SUPPLIED MATERIAL:
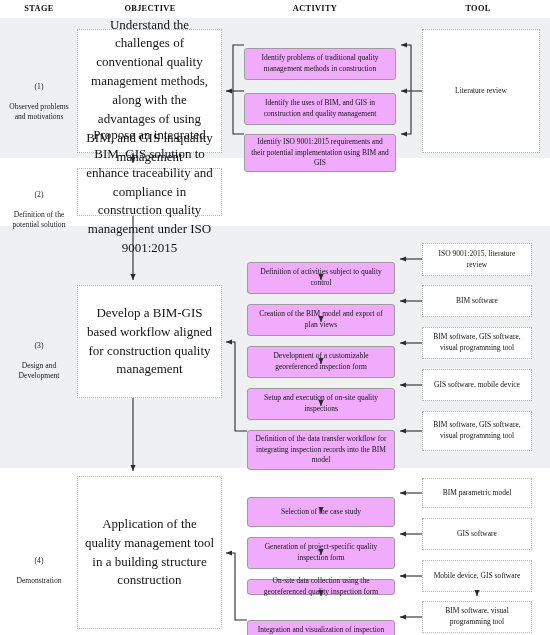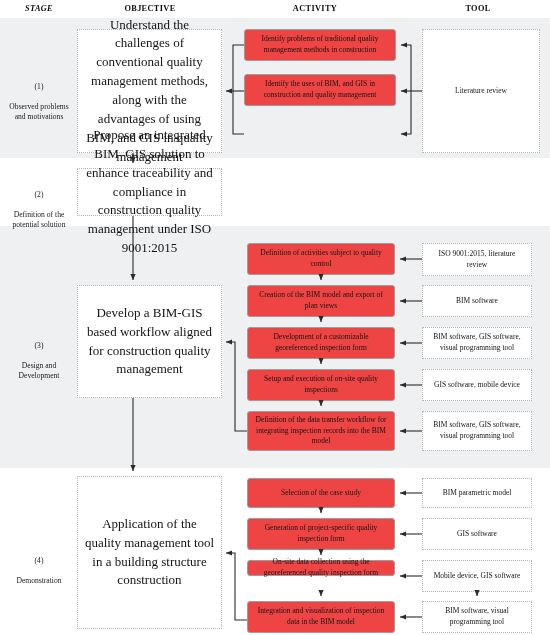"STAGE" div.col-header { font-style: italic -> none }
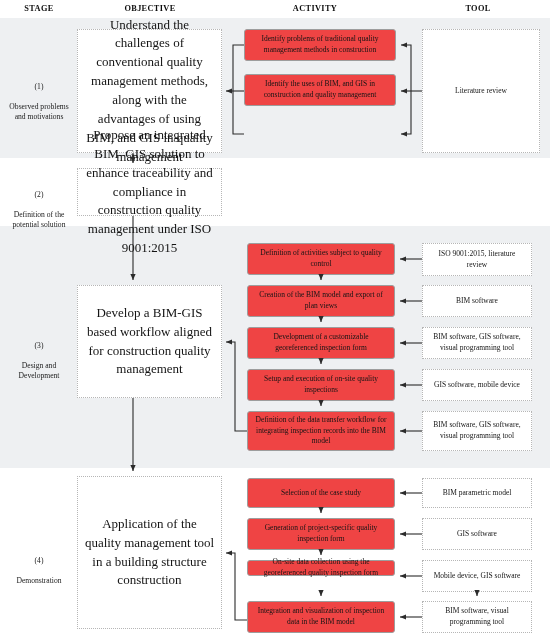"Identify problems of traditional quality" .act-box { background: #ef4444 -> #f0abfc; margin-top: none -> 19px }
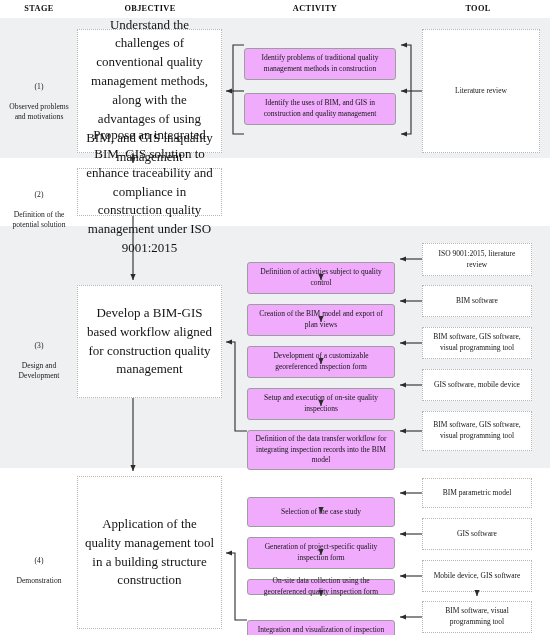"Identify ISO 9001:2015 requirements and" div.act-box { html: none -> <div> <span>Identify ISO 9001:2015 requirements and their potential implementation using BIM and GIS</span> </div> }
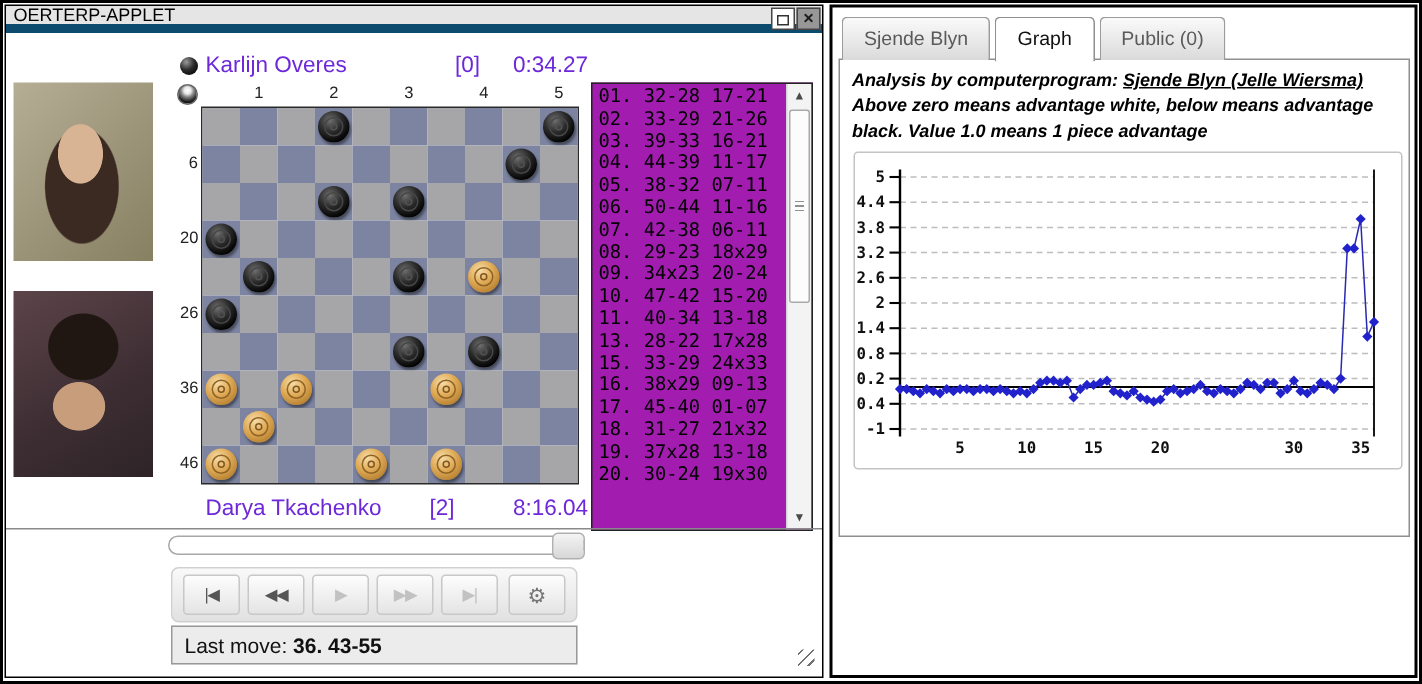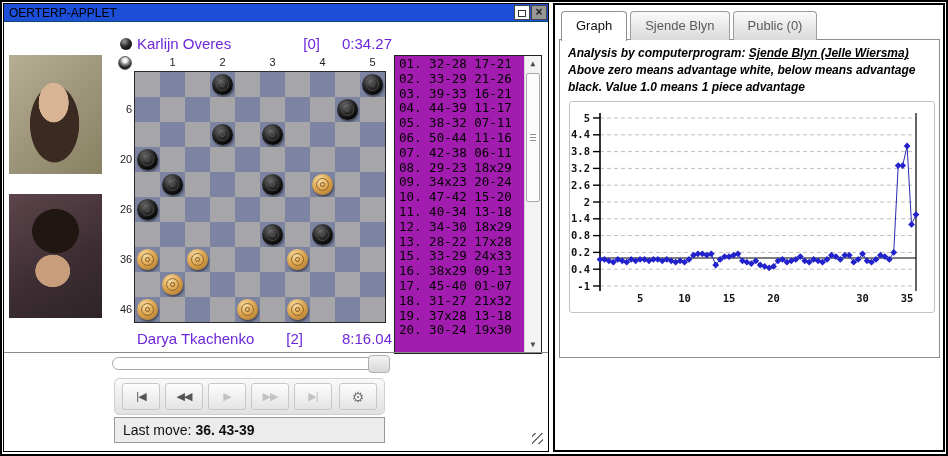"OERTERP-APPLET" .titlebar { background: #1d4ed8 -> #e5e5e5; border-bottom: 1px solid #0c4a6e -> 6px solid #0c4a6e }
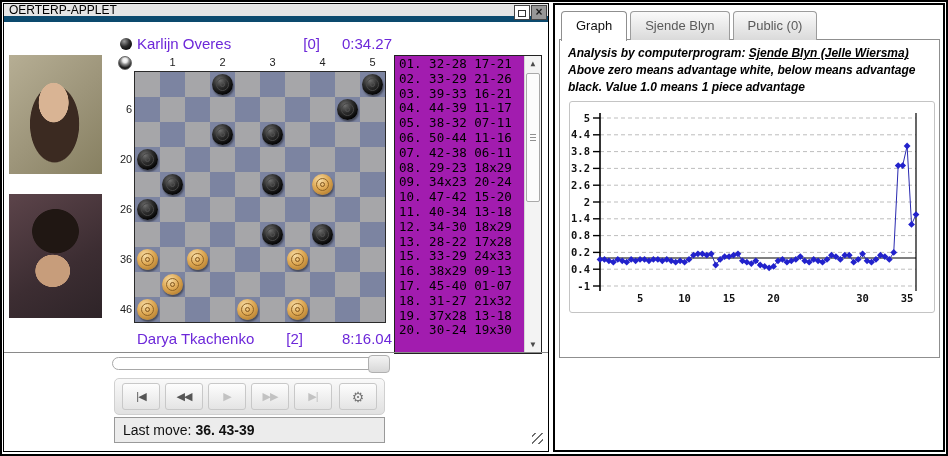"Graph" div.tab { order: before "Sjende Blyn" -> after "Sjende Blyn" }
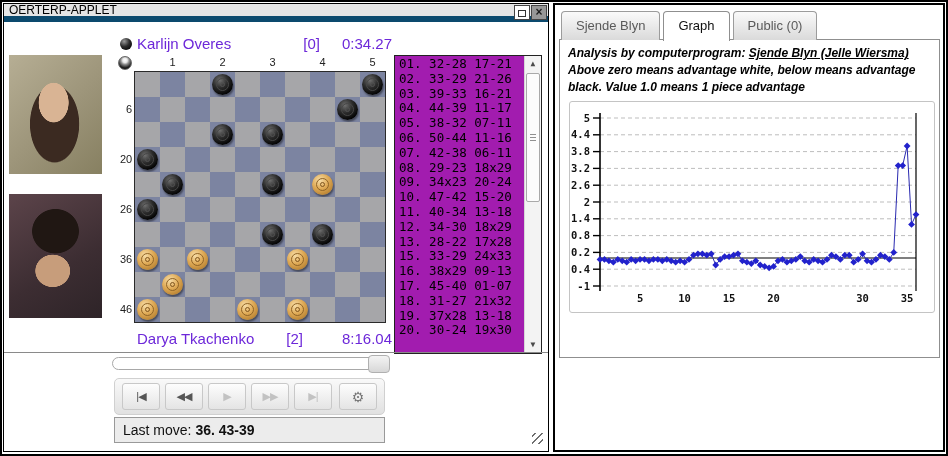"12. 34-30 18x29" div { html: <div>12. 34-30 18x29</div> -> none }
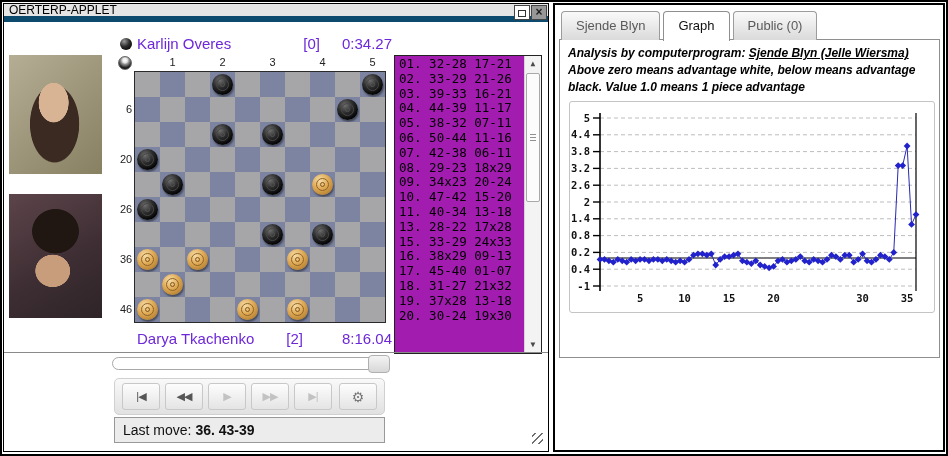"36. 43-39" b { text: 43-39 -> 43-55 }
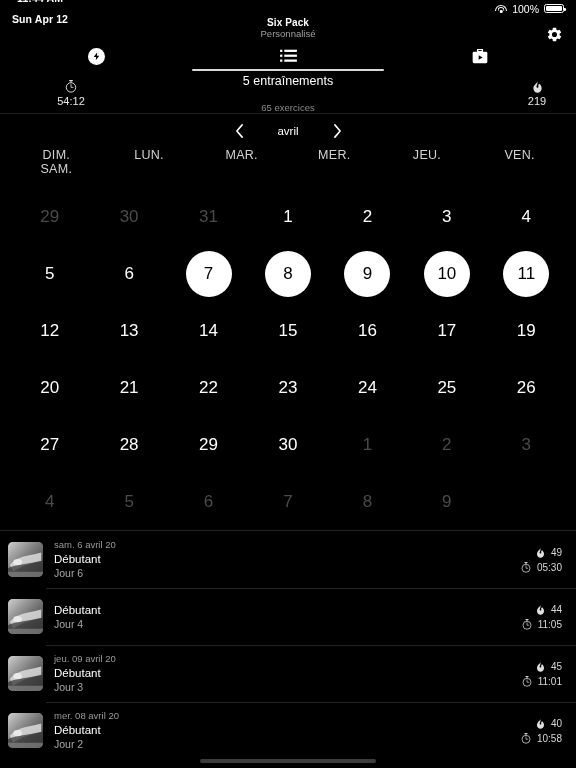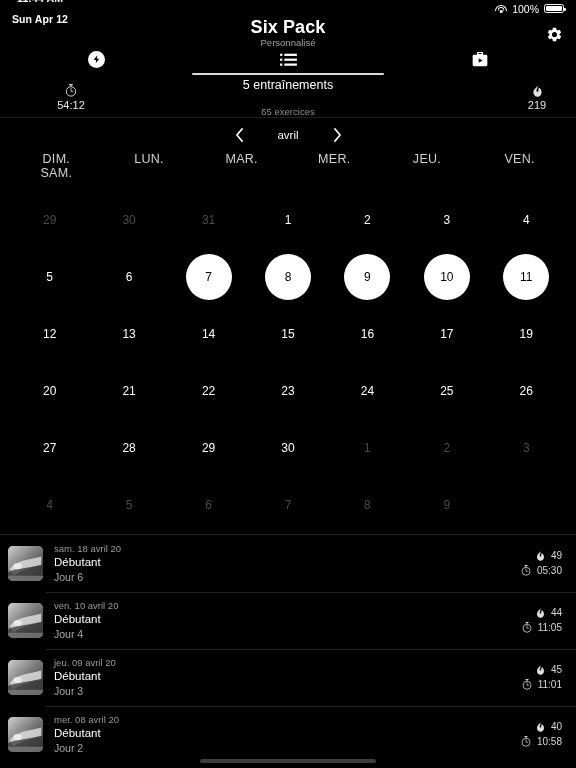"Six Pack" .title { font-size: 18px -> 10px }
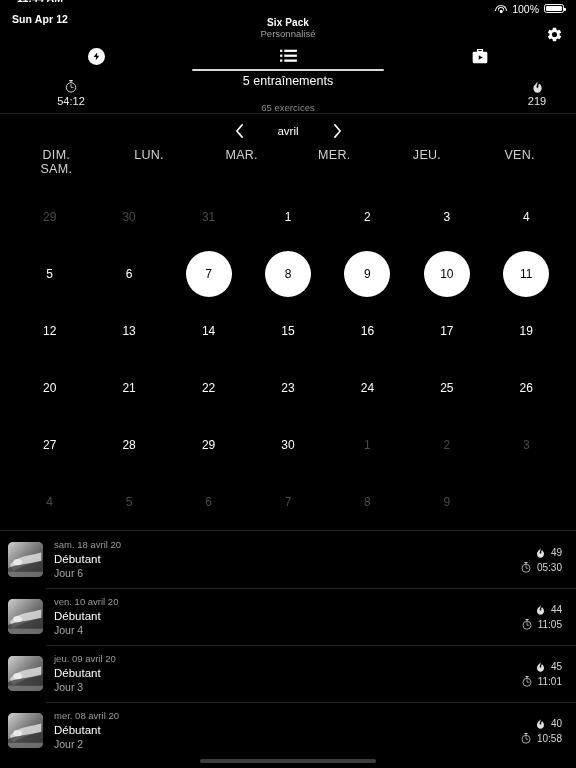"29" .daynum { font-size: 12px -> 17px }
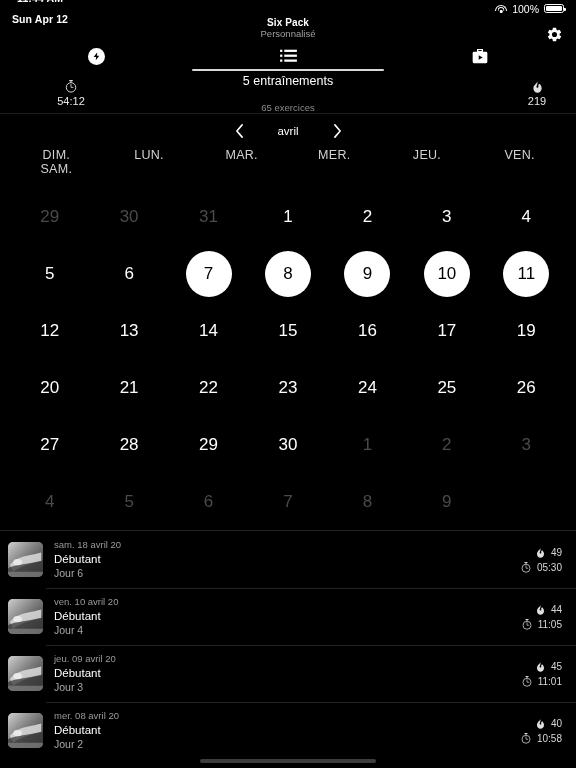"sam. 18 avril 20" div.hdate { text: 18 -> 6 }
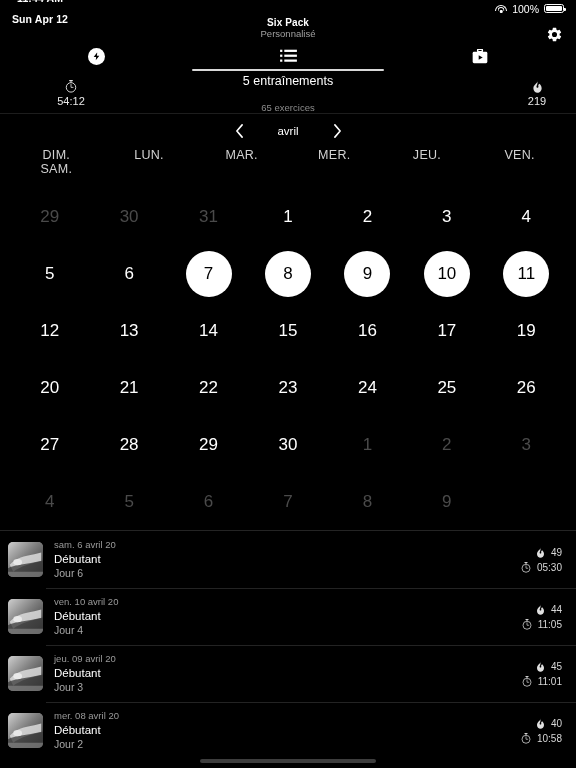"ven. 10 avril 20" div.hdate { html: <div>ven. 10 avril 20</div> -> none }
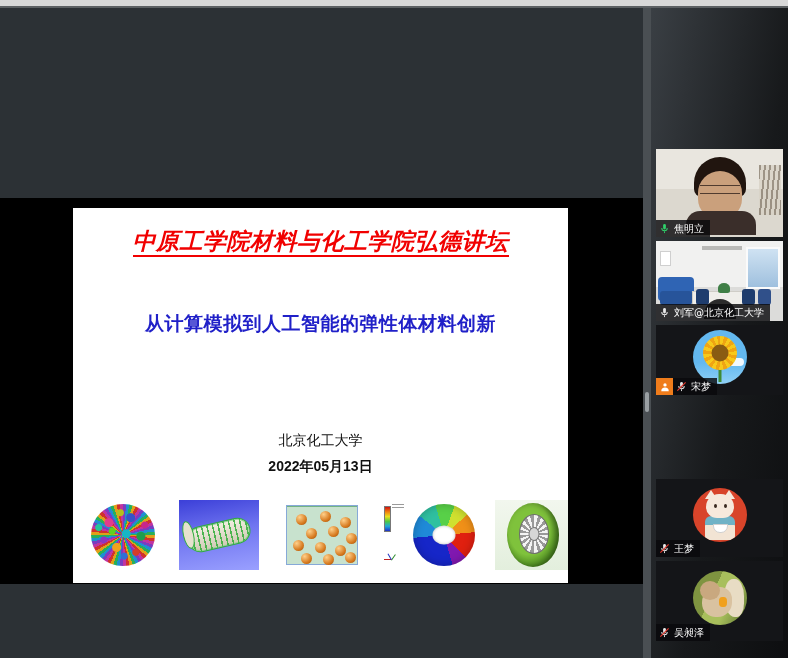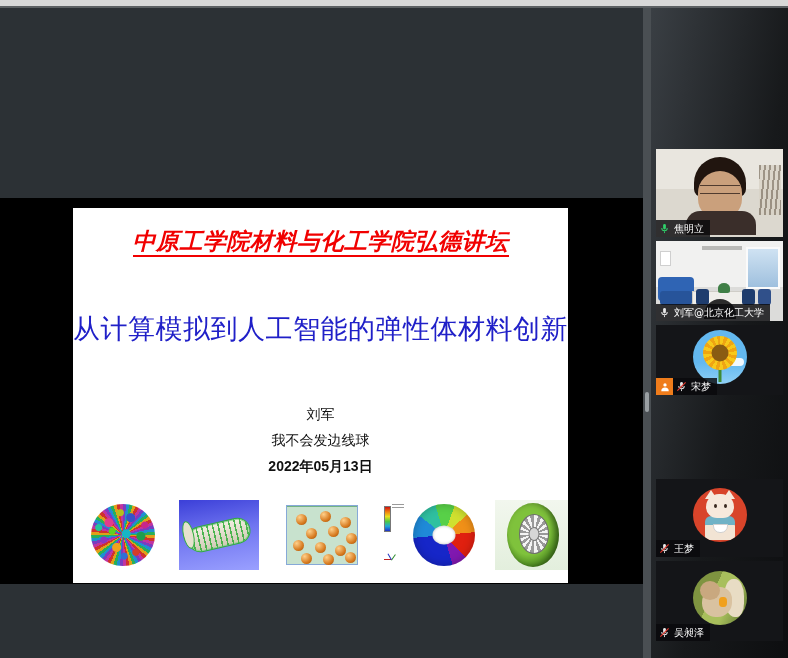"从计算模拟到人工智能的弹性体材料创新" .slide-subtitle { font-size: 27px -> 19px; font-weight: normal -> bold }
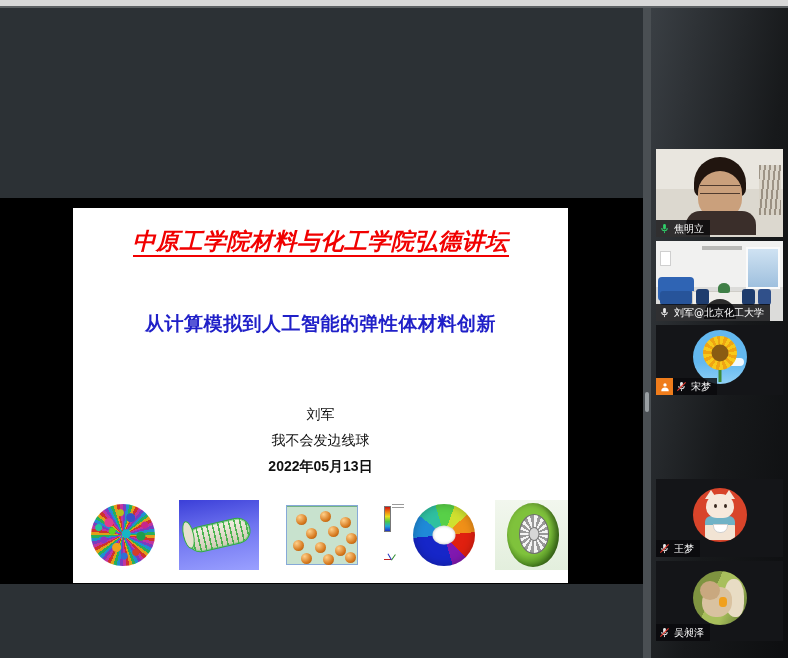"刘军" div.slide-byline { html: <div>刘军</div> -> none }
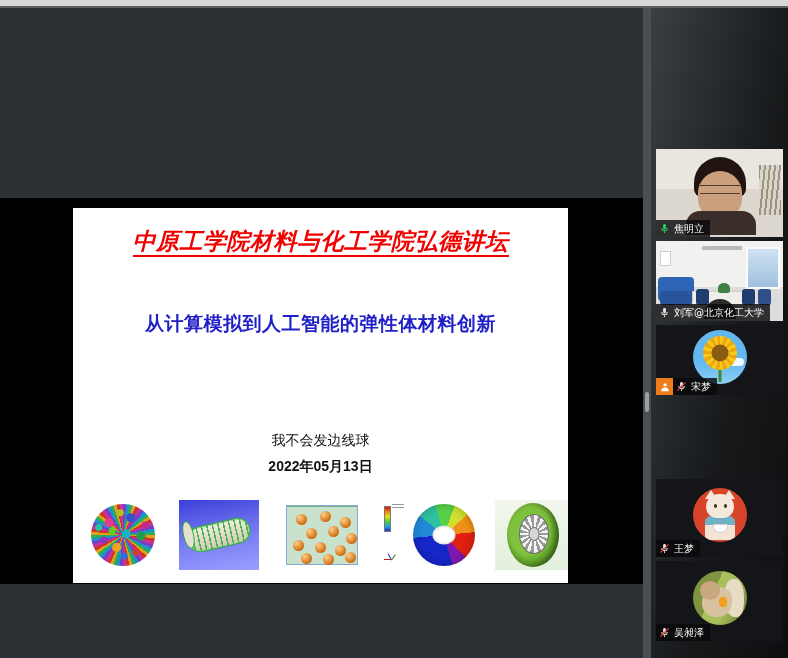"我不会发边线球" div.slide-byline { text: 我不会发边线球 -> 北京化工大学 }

DIRECTIONS: Transcribe only the lines from the line holding "problems of traditional" to the final line of the listing above. Keep them exact, include both ends, and skip the pictures.

RESPONSE TO THIS EXERCISE:
"Identify problems of traditional quality" .act-box { background: #ef4444 -> #f0abfc; margin-top: none -> 19px }
"Identify ISO 9001:2015 requirements and" div.act-box { html: none -> <div> <span>Identify ISO 9001:2015 requirements and their potential implementation using BIM and GIS</span> </div> }
"OERTERP-APPLET" .titlebar { background: #1d4ed8 -> #e5e5e5; border-bottom: 1px solid #0c4a6e -> 6px solid #0c4a6e }
"Graph" div.tab { order: before "Sjende Blyn" -> after "Sjende Blyn" }
"12. 34-30 18x29" div { html: <div>12. 34-30 18x29</div> -> none }
"36. 43-39" b { text: 43-39 -> 43-55 }
"Six Pack" .title { font-size: 18px -> 10px }
"29" .daynum { font-size: 12px -> 17px }
"sam. 18 avril 20" div.hdate { text: 18 -> 6 }
"ven. 10 avril 20" div.hdate { html: <div>ven. 10 avril 20</div> -> none }
"从计算模拟到人工智能的弹性体材料创新" .slide-subtitle { font-size: 27px -> 19px; font-weight: normal -> bold }
"刘军" div.slide-byline { html: <div>刘军</div> -> none }
"我不会发边线球" div.slide-byline { text: 我不会发边线球 -> 北京化工大学 }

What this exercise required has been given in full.